During this period, drawing on items in PAW, I became increasingly bothered by the admissions process at the University. Not only did it seem to be unfair to many qualified applicants, it also seemed unscientific from an economics perspective. The process appeared to be premised on a highly questionable ability to predict how individual applicants would perform as students and beyond. I concluded that a lottery system — along the lines sketched out by Professor Conley — would be both more fair and more scientific.

Following are excerpts from Professor Dalton Conley’s op-ed, reprinted with permission of The Washington Post. For the full text, go to https://wapo.st/2PaJr3k.

The public is busy arguing over affirmative action and whether Asian Americans are discriminated against in Harvard University admissions, and whether preferences based on “legacy” alumni connections, athletic skills, or other attributes should continue. But sociologists and economists are trying to assess whether all this fuss even matters. In other words, what is the value of going to a highly selective school such as Harvard, Yale, or Princeton? There’s one sure way to resolve both these debates: a lottery.
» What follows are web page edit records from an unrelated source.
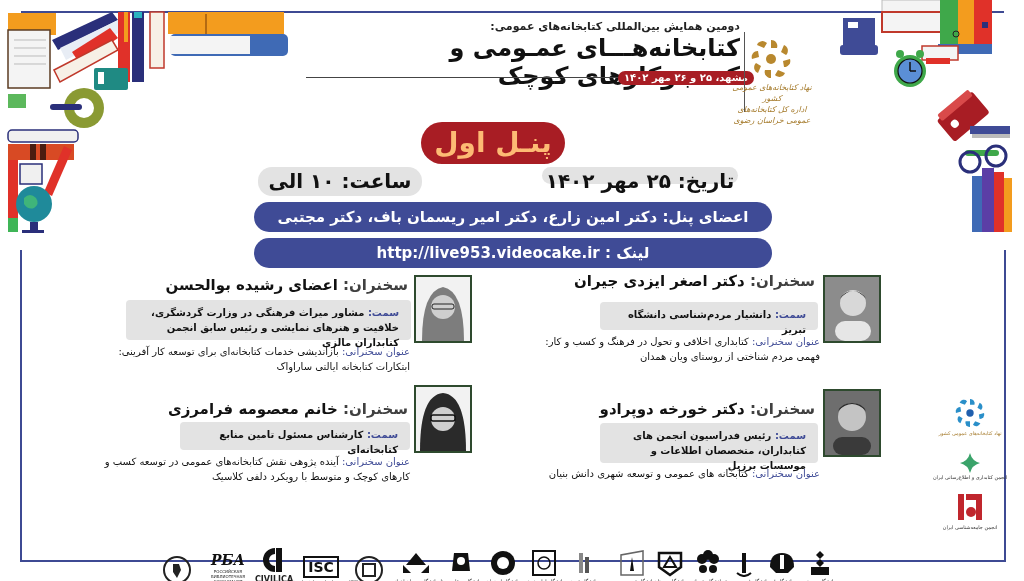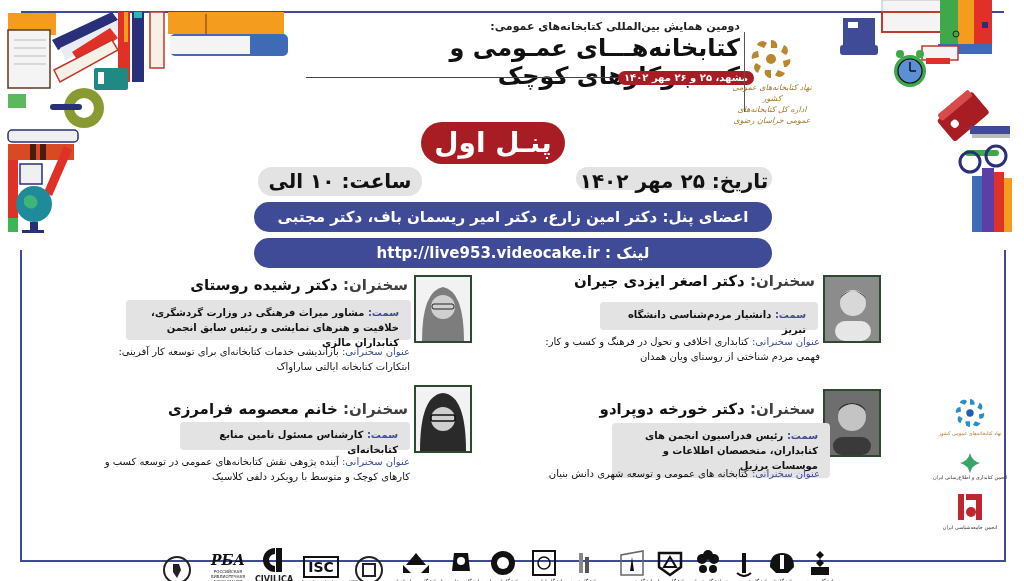--- a/index.html
+++ b/index.html
@@ -19,24 +19,24 @@
   .conf-title { left: 300px; top: 34px; width: 440px; font-size: 24px; font-weight: bold; color: #111; letter-spacing: -0.5px; }
   .conf-date { left: 618px; top: 71px; height: 14px; padding: 0 6px; background: #a81d24; color: #fff; border-radius: 7px; font-size: 10px; font-weight: bold; line-height: 14px; }
   .conf-date-line { left: 306px; top: 77px; width: 312px; height: 1px; background: #444; }
   .header-divider { left: 744px; top: 32px; width: 1px; height: 80px; background: #555; }
 
   
   .main-logo { left: 748px; top: 36px; width: 46px; height: 46px; }
   .main-logo-caption { left: 732px; top: 82px; width: 80px; font-size: 8px; color: #a67c2e; font-style: italic; text-align: center; line-height: 11px; }
 
   
-  .panel-badge { left: 421px; top: 122px; width: 144px; height: 42px; background: #a81d24; border-radius: 21px; color: #ffffff; font-size: 28px; font-weight: bold; text-align: center; line-height: 42px; }
+  .panel-badge { left: 421px; top: 122px; width: 144px; height: 42px; background: #a81d24; border-radius: 21px; color: #fdba74; font-size: 28px; font-weight: bold; text-align: center; line-height: 42px; }
 
   .pill-grey { background: #e3e3e3; border-radius: 14px; font-weight: bold; font-size: 20px; color: #111; text-align: center; }
-  .date-pill { left: 576px; top: 167px; width: 196px; height: 23px; line-height: 29px; }
+  .date-pill { left: 542px; top: 167px; width: 196px; height: 17px; line-height: 29px; }
   .time-pill { left: 258px; top: 167px; width: 164px; height: 29px; line-height: 29px; }
 
   .pill-blue { background: #3f4b96; color: #fff; border-radius: 15px; font-weight: bold; font-size: 15px; text-align: center; }
   .members-pill { left: 254px; top: 202px; width: 518px; height: 30px; line-height: 30px; }
   .link-pill { left: 254px; top: 238px; width: 518px; height: 30px; line-height: 30px; }
   .link-url { direction: ltr; unicode-bidi: embed; }
 
   
   .photo { width: 58px; height: 68px; border: 2px solid #2e4a2e; background: #777; overflow: hidden; }
   .speaker-name { font-size: 15px; font-weight: bold; color: #111; white-space: nowrap; }
@@ -195,21 +195,21 @@
 <div class="abs photo" style="left:414px;top:275px;">
   <svg width="54" height="64">
       <rect width="54" height="64" fill="#f2f2f2"></rect>
       <path d="M6 64 q0 -50 21 -54 q21 4 21 54z" fill="#7d7d7d"></path>
       <circle cx="27" cy="30" r="12" fill="#cfcfcf"></circle>
       <rect x="16" y="27" width="22" height="5" rx="2" fill="none" stroke="#222"></rect>
     </svg>
 </div>
 <div class="abs speaker-name rtl" style="left:180px;top:276px;width:228px;">
   <span class="lbl">سخنران:</span>
-  <span>دکتر رشیده روستای</span>
+  <span>اعضای رشیده بوالحسن</span>
 </div>
 <div class="abs role-box rtl" style="left:126px;top:300px;width:285px;height:40px;">
   <span class="lbl">سمت:</span>
   <span>مشاور میراث فرهنگی در وزارت گردشگری، خلاقیت و هنرهای نمایشی و رئیس سابق انجمن کتابداران مالزی</span>
 </div>
 <div class="abs talk rtl" style="left:92px;top:344px;width:318px;">
   <span class="lbl">عنوان سخنرانی:</span>
   <span>بازاندیشی خدمات کتابخانه‌ای برای توسعه کار آفرینی: ابتکارات کتابخانه ایالتی ساراواک</span>
 </div>
 
@@ -218,21 +218,21 @@
       <rect width="54" height="64" fill="#6e6e6e"></rect>
       <circle cx="27" cy="26" r="14" fill="#c4c4c4"></circle>
       <rect x="8" y="46" width="38" height="18" rx="9" fill="#3a3a3a"></rect>
       <path d="M13 20 q14 -14 28 0 q-4 -8 -14 -8 q-10 0 -14 8z" fill="#2a2a2a"></path>
     </svg>
 </div>
 <div class="abs speaker-name rtl" style="left:580px;top:400px;width:235px;">
   <span class="lbl">سخنران:</span>
   <span>دکتر خورخه دوپرادو</span>
 </div>
-<div class="abs role-box rtl" style="left:600px;top:423px;width:218px;height:55px;margin-left:12px;">
+<div class="abs role-box rtl" style="left:600px;top:423px;width:218px;height:40px;">
   <span class="lbl">سمت:</span>
   <span>رئیس فدراسیون انجمن های کتابداران، متخصصان اطلاعات و موسسات برزیل</span>
 </div>
 <div class="abs talk rtl" style="left:530px;top:466px;width:290px;">
   <span class="lbl">عنوان سخنرانی:</span>
   <span>کتابخانه های عمومی و توسعه شهری دانش بنیان</span>
 </div>
 
 <div class="abs photo" style="left:414px;top:385px;">
   <svg width="54" height="64">

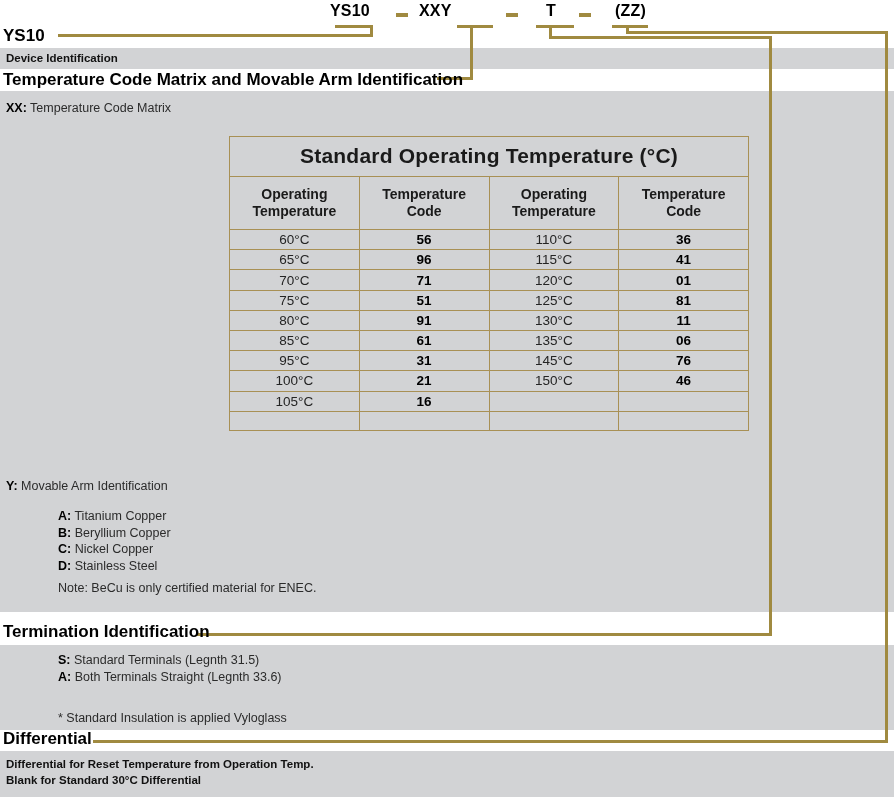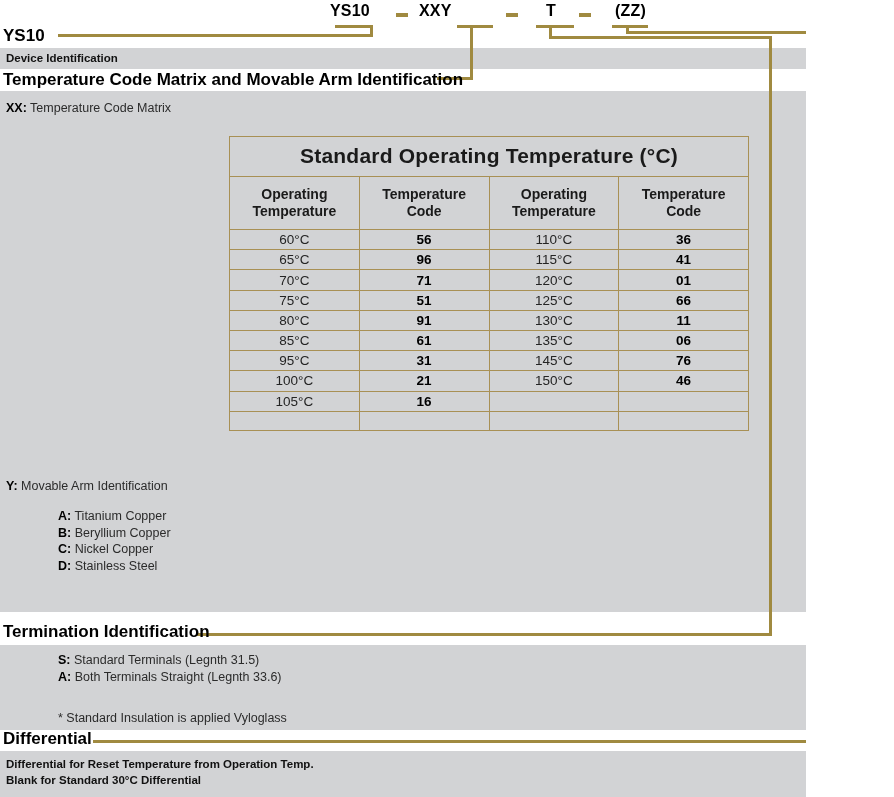--- a/index.html
+++ b/index.html
@@ -7,21 +7,21 @@
     padding: 0;
     background: #ffffff;
   }
   body {
     font-family: "Liberation Sans", sans-serif;
     -webkit-font-smoothing: antialiased;
   }
 
   #page {
     position: relative;
-    width: 806px;
+    width: 894px;
     height: 797px;
     overflow: hidden;
     background: #ffffff;
   }
 
   
   .band {
     position: absolute;
     left: 0;
     width: 894px;
@@ -286,21 +286,21 @@
         <tr>
           <td class="cell-temp">70°C</td>
           <td class="cell-code">71</td>
           <td class="cell-temp">120°C</td>
           <td class="cell-code">01</td>
         </tr>
         <tr>
           <td class="cell-temp">75°C</td>
           <td class="cell-code">51</td>
           <td class="cell-temp">125°C</td>
-          <td class="cell-code">66</td>
+          <td class="cell-code">81</td>
         </tr>
         <tr>
           <td class="cell-temp">80°C</td>
           <td class="cell-code">91</td>
           <td class="cell-temp">130°C</td>
           <td class="cell-code">11</td>
         </tr>
         <tr>
           <td class="cell-temp">85°C</td>
           <td class="cell-code">61</td>
@@ -336,20 +336,21 @@
 
   <div class="text-block arm-intro">
     <b>Y:</b><span> Movable Arm Identification</span>
   </div>
   <div class="text-block arm-list" id="arm-list">
       <div><b>A:</b><span> Titanium Copper</span></div>
       <div><b>B:</b><span> Beryllium Copper</span></div>
       <div><b>C:</b><span> Nickel Copper</span></div>
       <div><b>D:</b><span> Stainless Steel</span></div>
     </div>
+  <div class="text-block arm-note">Note: BeCu is only certified material for ENEC.</div>
 
   <div class="heading h-termination">Termination Identification</div>
   <div class="text-block term-list" id="term-list">
       <div><b>S:</b><span> Standard Terminals (Legnth 31.5)</span></div>
       <div><b>A:</b><span> Both Terminals Straight (Legnth 33.6)</span></div>
     </div>
   <div class="text-block term-note">* Standard Insulation is applied Vyloglass</div>
 
   <div class="heading h-differential">Differential</div>
   <div class="diff-lines">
Universities would set minimum standards of admission, considering a mix of criteria such as SAT scores, class rank, personal essay, extracurricular activities, and challenges such as overcoming economic hardship. The final selection would be done purely by lottery. If schools wanted to weight certain factors for diversity purposes, they could do it at the drawing stage.

In the same way that medical residency programs and newly minted doctors sort each other out, the applicants would order their college preferences in advance and be matched to their top-choice school that drew their name in its lottery. 

Such a system would make explicit what most of us already know: There’s a huge amount of randomness in elite-college admissions, which stirs a corresponding suspicion about how the process might be skewed. Moreover, a lottery system would be a boon to social scientists, since it would approximate an experiment to determine the actual value-added of a particular school. We could compare the career outcomes of students who went to one school vs. another school based on the straws they drew.

Luck has no place in America’s Horatio Alger national myth, but admissions to the country’s elite universities is no meritocracy. Maybe it’s time to gamble on a little randomness. 

Lex Rieffel ’63
Washington, D.C.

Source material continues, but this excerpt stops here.